**YOUR ASSIGNMENT**
In the material below, the lines between the one holding "font-size: 17px ->" and the one holding "Liberation Serif, serif", inclusive, are to be set down word for word. Pictures stay out.

**EXERCISE DATA**
───

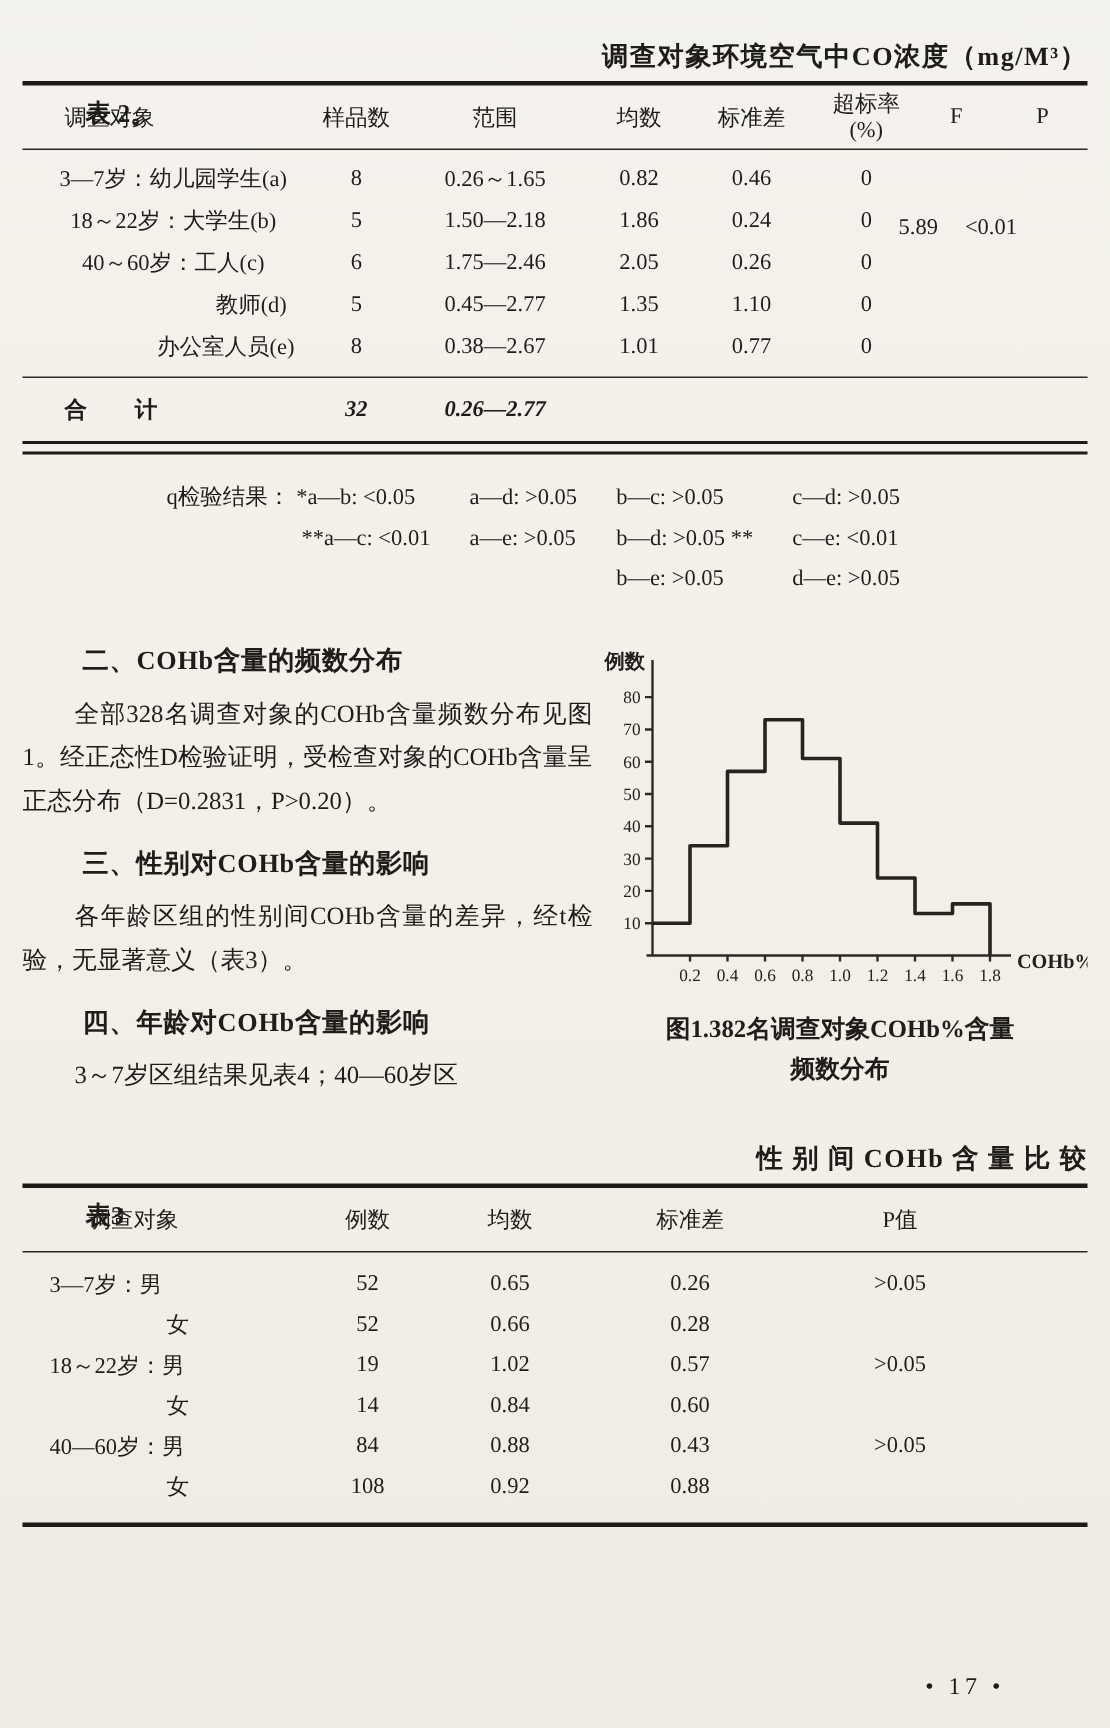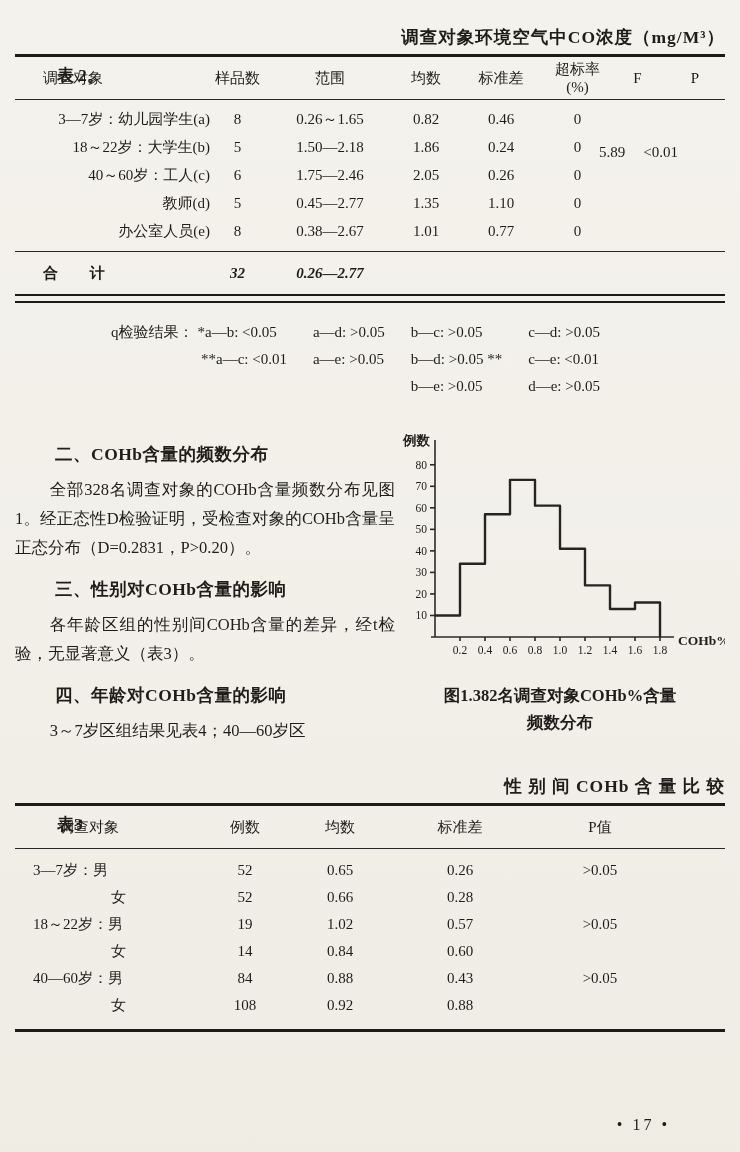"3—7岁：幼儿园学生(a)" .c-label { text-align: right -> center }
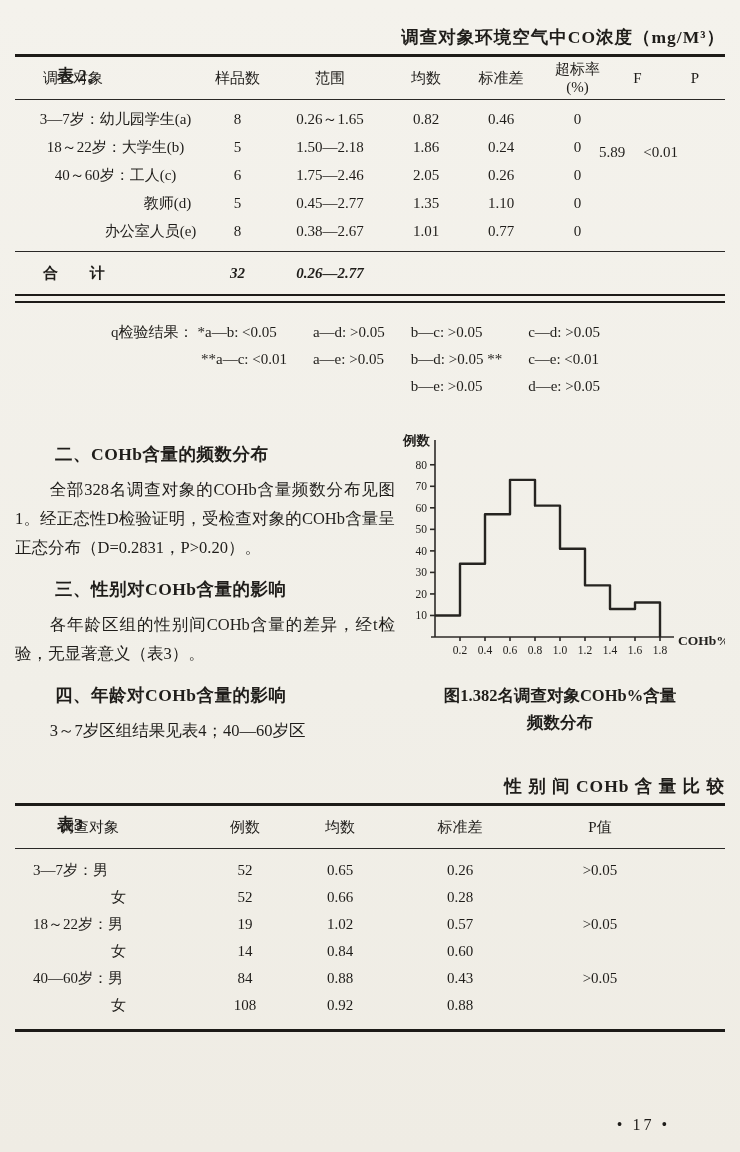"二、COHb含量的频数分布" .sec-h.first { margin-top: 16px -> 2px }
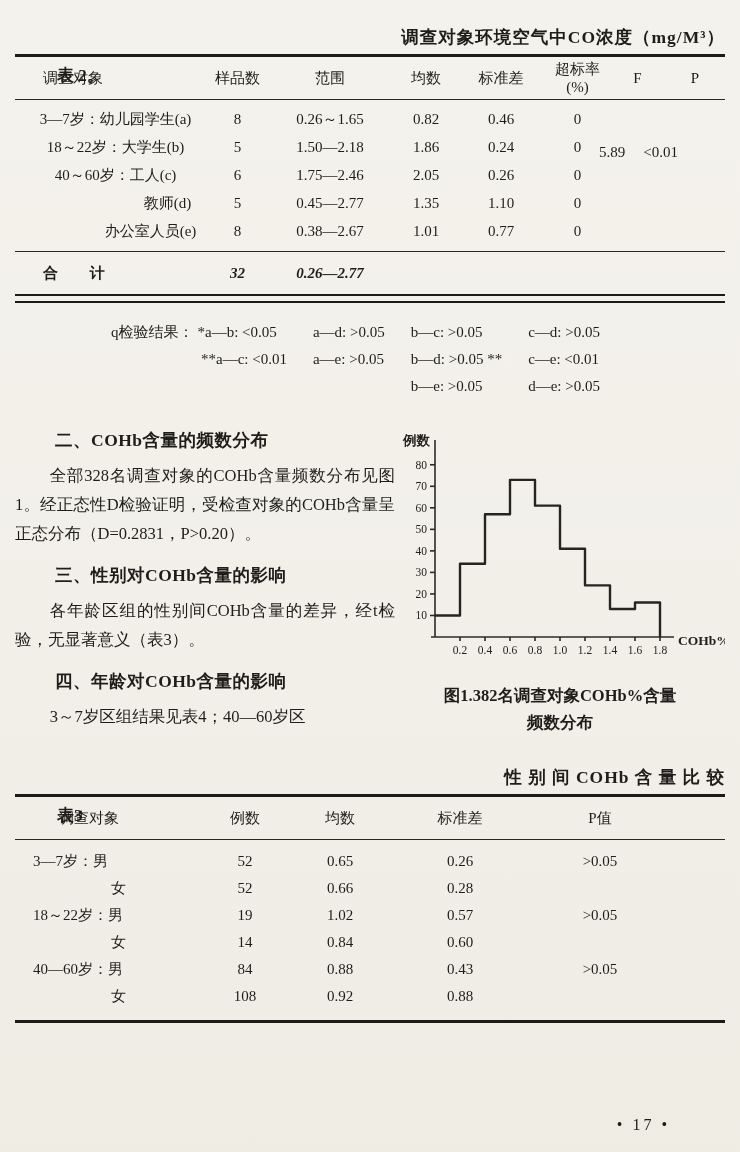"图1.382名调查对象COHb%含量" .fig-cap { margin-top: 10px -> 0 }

───

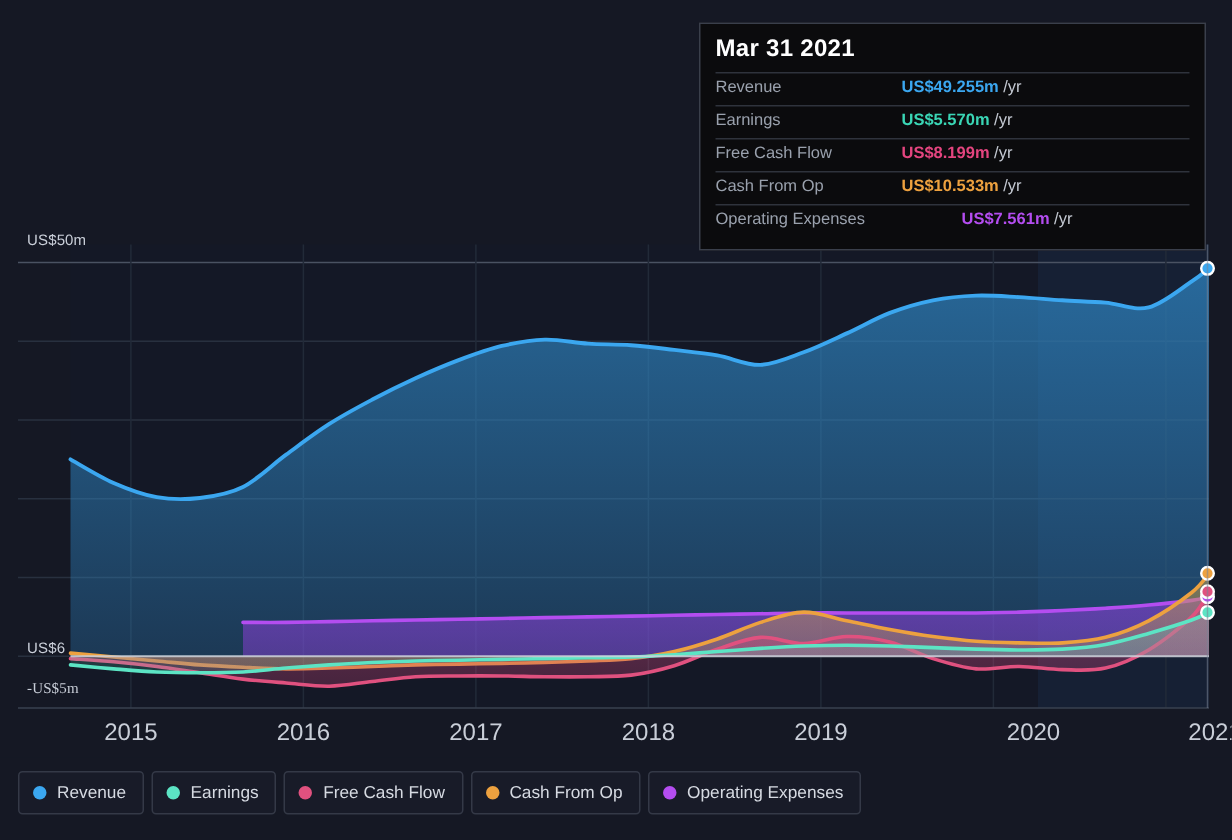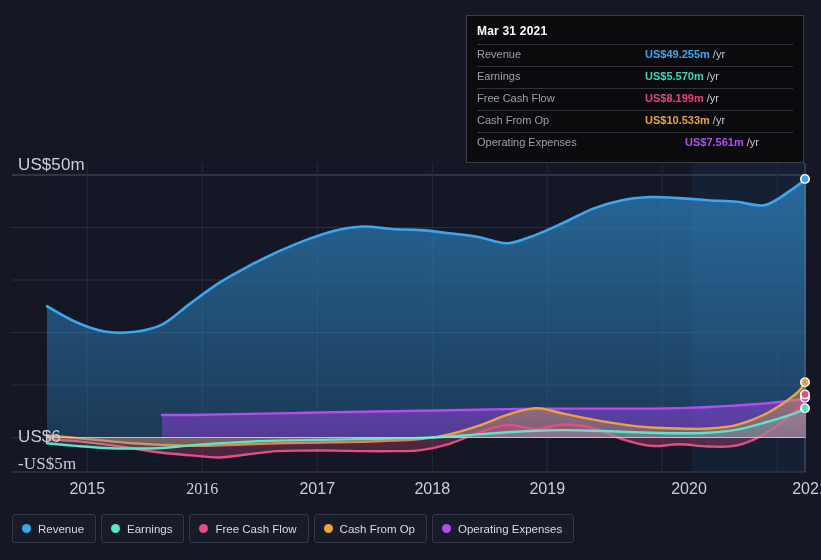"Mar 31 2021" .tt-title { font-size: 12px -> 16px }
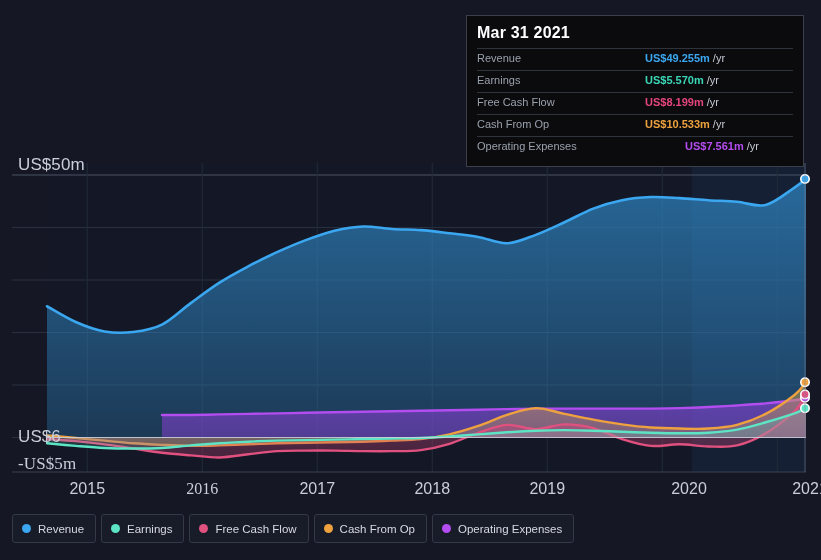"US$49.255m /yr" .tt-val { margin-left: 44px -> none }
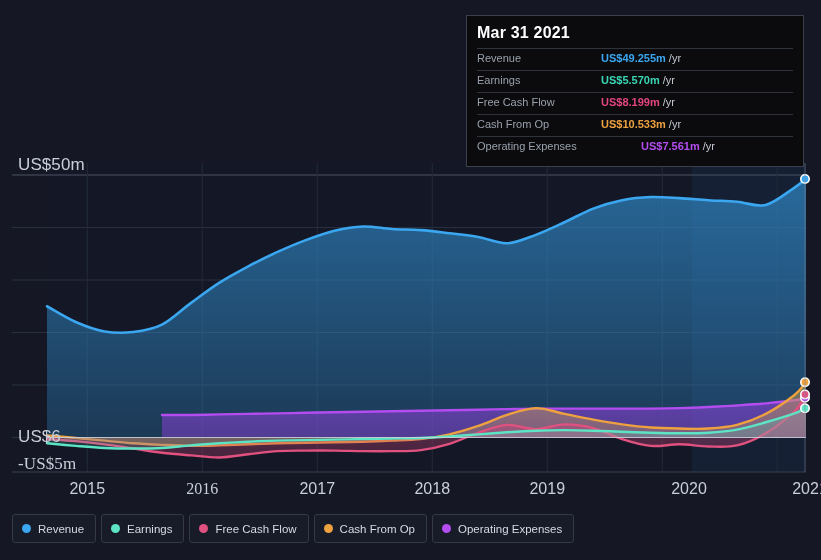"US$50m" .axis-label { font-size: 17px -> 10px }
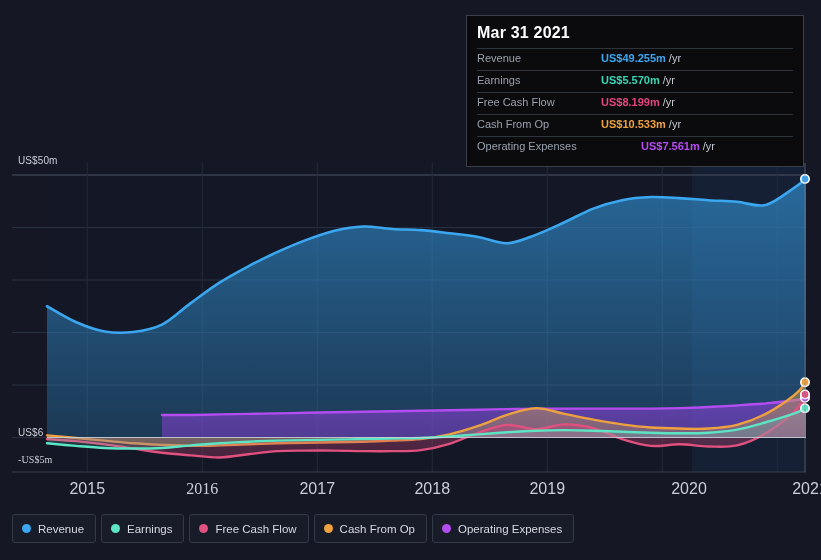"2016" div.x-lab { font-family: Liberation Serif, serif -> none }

───

**ANSWER SECTION**
"US$50m" .axis-label { font-size: 17px -> 10px }
"2016" div.x-lab { font-family: Liberation Serif, serif -> none }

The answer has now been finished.